To Hawo Gurey, a Minneapolis child care provider, her work is not just a job – it’s a calling. Gurey’s journey to public service isn’t one you hear every day and it’s clear that service is an essential part of who she is.
Gurey is a refugee from Somalia. In 1991, a civil war broke out. A nurse at the time, she healed victims of the fighting. But soon the violence came to Gurey’s doorstep. Militia members murdered her mother and Gurey was shot in the shoulder.
She fled with her children, then aged 7, 6, 5 and 4 to a refugee camp in Kenya. There, despite the terrible conditions – no running water or electricity – Gurey volunteered to treat the ill and the wounded. In 1995, after four years at the camp, Gurey and her family were resettled in Minnesota.

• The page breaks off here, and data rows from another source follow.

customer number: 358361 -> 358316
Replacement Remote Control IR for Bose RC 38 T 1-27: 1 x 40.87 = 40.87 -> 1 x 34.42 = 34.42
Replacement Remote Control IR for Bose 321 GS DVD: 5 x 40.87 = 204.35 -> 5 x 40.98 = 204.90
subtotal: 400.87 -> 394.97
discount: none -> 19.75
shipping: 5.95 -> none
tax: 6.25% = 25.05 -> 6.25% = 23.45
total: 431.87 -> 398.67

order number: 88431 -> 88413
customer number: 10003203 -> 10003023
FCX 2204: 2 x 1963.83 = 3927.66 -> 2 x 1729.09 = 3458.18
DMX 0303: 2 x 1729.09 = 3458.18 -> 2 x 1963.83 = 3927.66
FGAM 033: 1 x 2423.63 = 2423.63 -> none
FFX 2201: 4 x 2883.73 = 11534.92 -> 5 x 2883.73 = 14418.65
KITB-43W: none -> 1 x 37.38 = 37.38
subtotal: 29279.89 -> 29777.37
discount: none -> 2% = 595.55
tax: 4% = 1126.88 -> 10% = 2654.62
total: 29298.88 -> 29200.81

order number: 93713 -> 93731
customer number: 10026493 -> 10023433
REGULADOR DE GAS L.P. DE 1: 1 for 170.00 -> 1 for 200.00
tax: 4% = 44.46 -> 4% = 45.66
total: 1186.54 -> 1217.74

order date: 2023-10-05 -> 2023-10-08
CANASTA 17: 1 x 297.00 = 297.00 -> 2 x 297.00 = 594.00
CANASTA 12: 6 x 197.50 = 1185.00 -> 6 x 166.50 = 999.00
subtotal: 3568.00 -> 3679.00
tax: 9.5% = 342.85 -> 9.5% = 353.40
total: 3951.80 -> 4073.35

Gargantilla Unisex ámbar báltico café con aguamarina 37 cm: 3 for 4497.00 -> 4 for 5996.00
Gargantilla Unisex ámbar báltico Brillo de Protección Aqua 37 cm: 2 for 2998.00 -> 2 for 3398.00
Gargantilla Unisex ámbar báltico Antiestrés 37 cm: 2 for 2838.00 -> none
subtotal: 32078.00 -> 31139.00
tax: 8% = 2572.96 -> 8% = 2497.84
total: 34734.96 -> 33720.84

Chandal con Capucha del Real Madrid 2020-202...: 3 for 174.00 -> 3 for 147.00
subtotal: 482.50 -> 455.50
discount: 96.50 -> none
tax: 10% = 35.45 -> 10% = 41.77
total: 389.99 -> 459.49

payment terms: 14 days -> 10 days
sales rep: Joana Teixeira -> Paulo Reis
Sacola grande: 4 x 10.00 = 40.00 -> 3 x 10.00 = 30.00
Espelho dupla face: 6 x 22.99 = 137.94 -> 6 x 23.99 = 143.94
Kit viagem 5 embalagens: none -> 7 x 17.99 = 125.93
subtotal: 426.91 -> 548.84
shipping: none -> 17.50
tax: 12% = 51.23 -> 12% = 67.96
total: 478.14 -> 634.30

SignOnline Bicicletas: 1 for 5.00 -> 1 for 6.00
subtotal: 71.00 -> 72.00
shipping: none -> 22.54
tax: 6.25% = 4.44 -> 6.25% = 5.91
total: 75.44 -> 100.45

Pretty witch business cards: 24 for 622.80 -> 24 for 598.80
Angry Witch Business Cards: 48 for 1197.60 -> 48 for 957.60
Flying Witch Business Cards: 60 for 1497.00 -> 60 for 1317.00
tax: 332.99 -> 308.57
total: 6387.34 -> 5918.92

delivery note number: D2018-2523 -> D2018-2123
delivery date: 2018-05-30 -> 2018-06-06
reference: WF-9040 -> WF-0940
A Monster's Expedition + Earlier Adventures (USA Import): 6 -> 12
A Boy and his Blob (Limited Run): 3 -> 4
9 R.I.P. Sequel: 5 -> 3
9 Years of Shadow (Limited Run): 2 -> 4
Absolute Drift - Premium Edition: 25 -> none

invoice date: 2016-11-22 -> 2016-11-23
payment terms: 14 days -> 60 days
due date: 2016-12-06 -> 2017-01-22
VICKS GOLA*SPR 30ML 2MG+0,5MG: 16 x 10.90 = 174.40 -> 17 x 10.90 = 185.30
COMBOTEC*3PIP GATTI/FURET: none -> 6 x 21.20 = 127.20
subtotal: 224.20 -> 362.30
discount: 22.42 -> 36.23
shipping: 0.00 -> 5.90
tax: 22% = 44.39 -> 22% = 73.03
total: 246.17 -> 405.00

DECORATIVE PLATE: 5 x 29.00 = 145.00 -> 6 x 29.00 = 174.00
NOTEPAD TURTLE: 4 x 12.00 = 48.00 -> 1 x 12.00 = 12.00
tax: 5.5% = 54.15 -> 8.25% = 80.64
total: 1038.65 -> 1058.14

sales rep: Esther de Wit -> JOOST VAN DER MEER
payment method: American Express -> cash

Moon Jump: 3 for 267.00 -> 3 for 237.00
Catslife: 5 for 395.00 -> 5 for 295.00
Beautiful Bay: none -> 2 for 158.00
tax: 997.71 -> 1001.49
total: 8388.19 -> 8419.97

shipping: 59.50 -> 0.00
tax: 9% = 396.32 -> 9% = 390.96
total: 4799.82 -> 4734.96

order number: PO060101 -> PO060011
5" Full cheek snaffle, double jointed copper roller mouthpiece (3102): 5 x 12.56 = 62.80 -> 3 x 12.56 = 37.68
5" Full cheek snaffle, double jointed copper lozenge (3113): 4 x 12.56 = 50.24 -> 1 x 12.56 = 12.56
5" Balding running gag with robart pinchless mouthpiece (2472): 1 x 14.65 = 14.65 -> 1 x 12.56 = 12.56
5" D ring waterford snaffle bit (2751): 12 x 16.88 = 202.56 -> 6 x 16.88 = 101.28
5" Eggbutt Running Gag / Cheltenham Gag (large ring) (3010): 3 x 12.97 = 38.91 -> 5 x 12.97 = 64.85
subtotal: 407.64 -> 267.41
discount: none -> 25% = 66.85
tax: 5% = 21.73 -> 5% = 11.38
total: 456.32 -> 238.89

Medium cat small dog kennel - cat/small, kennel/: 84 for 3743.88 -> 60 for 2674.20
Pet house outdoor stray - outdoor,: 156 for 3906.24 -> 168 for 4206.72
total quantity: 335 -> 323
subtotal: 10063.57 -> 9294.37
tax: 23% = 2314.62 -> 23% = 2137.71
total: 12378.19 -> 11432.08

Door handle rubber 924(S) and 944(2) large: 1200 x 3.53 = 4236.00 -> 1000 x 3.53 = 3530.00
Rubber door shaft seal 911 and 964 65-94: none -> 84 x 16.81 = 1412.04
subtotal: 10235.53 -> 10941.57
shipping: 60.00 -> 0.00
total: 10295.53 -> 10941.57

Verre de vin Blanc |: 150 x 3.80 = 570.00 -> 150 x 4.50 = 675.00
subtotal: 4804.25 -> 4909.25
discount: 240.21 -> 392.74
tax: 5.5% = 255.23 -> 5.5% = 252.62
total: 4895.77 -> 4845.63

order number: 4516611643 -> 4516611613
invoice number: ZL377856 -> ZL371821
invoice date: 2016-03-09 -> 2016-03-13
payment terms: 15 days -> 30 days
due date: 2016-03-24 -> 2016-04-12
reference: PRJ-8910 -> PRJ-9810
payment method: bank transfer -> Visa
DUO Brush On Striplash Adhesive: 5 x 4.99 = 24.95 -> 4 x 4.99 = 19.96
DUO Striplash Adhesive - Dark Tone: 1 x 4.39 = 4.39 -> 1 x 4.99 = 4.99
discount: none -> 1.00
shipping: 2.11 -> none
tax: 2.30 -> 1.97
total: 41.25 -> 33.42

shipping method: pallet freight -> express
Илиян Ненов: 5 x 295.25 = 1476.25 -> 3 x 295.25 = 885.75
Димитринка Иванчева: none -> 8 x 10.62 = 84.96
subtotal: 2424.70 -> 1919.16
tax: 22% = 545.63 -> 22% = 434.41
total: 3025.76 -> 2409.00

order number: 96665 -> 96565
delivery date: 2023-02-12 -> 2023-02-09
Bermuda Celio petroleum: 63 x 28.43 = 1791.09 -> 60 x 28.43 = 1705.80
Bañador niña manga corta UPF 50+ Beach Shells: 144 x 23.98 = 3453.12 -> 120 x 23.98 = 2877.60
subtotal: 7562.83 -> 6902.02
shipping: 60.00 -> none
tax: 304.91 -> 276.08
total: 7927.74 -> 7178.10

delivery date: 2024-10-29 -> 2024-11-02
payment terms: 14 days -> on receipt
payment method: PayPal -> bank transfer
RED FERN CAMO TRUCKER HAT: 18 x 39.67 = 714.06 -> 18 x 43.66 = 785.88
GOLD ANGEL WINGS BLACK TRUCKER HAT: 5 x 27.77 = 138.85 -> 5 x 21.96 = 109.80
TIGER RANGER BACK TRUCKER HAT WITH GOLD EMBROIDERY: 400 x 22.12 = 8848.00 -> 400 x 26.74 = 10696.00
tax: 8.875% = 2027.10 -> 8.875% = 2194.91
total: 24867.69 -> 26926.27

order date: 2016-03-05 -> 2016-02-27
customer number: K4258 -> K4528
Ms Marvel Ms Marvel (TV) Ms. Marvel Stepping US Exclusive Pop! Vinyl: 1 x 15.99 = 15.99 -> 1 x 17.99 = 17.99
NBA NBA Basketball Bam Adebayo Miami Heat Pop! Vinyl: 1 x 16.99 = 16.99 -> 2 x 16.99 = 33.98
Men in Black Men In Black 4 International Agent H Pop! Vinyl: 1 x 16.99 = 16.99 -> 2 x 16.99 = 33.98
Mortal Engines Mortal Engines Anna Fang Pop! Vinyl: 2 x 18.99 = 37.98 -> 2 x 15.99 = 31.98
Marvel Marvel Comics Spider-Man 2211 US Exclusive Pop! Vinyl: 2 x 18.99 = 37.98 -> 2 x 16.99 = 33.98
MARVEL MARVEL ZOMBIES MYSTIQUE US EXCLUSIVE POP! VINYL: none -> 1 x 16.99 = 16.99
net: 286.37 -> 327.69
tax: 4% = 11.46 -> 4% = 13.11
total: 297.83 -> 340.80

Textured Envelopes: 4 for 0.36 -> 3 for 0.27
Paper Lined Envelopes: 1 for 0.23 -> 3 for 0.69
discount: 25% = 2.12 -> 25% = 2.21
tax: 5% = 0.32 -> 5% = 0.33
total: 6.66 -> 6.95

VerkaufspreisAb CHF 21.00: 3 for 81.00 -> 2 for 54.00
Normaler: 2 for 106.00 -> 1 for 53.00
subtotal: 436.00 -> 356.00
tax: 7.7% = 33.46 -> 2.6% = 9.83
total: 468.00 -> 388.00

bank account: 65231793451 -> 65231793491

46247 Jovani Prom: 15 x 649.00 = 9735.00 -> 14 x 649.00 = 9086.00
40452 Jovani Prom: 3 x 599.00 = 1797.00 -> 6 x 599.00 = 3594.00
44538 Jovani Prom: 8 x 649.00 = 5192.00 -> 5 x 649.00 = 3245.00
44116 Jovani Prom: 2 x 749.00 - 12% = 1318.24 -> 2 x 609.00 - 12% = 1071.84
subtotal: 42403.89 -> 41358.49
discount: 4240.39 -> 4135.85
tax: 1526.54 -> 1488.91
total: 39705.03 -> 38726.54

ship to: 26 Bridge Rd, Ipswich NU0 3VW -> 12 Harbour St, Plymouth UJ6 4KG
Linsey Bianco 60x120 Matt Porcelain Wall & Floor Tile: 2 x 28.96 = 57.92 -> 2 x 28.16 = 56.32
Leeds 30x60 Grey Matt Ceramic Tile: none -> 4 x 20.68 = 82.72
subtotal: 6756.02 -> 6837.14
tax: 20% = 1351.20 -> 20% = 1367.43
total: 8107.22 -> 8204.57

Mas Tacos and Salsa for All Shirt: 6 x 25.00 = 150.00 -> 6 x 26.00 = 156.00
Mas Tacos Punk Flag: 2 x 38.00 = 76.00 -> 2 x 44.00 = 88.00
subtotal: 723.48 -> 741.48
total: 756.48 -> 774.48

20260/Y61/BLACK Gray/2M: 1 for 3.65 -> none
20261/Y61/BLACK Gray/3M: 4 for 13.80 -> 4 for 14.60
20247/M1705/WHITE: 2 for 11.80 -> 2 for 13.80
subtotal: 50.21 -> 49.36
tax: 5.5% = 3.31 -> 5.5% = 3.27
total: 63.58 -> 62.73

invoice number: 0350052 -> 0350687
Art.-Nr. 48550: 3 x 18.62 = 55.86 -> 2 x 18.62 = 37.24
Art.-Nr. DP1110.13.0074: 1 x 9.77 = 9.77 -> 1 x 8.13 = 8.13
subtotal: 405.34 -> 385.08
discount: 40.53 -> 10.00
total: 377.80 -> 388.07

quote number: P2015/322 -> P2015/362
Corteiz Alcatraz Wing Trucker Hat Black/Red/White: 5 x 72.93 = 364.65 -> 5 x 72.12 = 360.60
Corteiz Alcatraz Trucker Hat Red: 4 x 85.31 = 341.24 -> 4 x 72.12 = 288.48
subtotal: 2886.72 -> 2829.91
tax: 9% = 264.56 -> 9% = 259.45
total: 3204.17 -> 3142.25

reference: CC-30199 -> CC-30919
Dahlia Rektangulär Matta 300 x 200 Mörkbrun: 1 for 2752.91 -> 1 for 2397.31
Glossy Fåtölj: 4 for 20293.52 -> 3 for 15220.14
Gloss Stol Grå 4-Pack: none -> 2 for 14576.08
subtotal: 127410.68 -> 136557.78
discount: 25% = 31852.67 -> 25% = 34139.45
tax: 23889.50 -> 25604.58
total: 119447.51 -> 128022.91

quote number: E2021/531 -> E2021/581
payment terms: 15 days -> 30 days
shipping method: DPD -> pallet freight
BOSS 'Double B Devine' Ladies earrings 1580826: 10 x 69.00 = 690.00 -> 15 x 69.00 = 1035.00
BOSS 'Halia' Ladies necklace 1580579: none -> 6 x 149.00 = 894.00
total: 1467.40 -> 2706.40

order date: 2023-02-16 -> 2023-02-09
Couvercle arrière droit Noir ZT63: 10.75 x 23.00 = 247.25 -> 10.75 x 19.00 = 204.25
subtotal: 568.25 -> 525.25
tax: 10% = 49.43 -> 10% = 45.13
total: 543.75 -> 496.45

“No one wants to leave their homeland unless they have to,” she says.
Gurey, who had never seen snow before coming to the United States, says nothing can prepare you for landing in the middle of a cold Minnesota winter.
“I remember the caseworker from the resettlement agency telling me it’s like being in the inside of a refrigerator,” she says, chuckling.
Gurey, a member of Local 3400 (Minnesota Council 5), soon found purpose in the Cedar-Riverside neighborhood, the heart of the Somali-American community in Minneapolis.
“I wanted to be there for my children when they left for school, and when they came home,” she says.
That motherly instinct and her commitment to serve those around her led Gurey to open a day care center at her home. In 2001, it became the first Somali-run day care center licensed by the state of Minnesota.
“I remember seeing many young mothers in the community and they needed help,” she says. “I’ve created a community within my house.”
Gurey can’t put an exact number on the children she has taken care of, but it numbers in the thousands. And, like 19-year-old college student Aisha Farah, they come back to visit.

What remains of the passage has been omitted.